** DESCRIPTION OF THE TASK **
Among the lines below, keep only those from the one containing "- This lead" through the one containing "- It was a funny, stupid experience.", and reproduce them exactly.

Start of RAW DATA

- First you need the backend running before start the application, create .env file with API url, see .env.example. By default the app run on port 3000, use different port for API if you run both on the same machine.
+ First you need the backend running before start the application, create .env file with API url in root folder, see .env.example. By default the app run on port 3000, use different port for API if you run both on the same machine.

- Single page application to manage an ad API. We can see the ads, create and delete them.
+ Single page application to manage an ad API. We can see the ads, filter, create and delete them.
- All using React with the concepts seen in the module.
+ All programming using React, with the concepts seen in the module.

End of RAW DATA
Start of RAW DATA

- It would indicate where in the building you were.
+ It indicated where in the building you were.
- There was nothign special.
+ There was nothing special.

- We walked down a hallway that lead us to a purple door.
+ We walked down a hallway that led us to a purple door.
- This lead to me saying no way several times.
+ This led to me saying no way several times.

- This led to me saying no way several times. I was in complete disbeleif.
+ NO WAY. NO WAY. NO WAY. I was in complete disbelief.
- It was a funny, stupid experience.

End of RAW DATA

** EXERCISE ANSWER **
- This lead to me saying no way several times.
+ This led to me saying no way several times.

- This led to me saying no way several times. I was in complete disbeleif.
+ NO WAY. NO WAY. NO WAY. I was in complete disbelief.
- It was a funny, stupid experience.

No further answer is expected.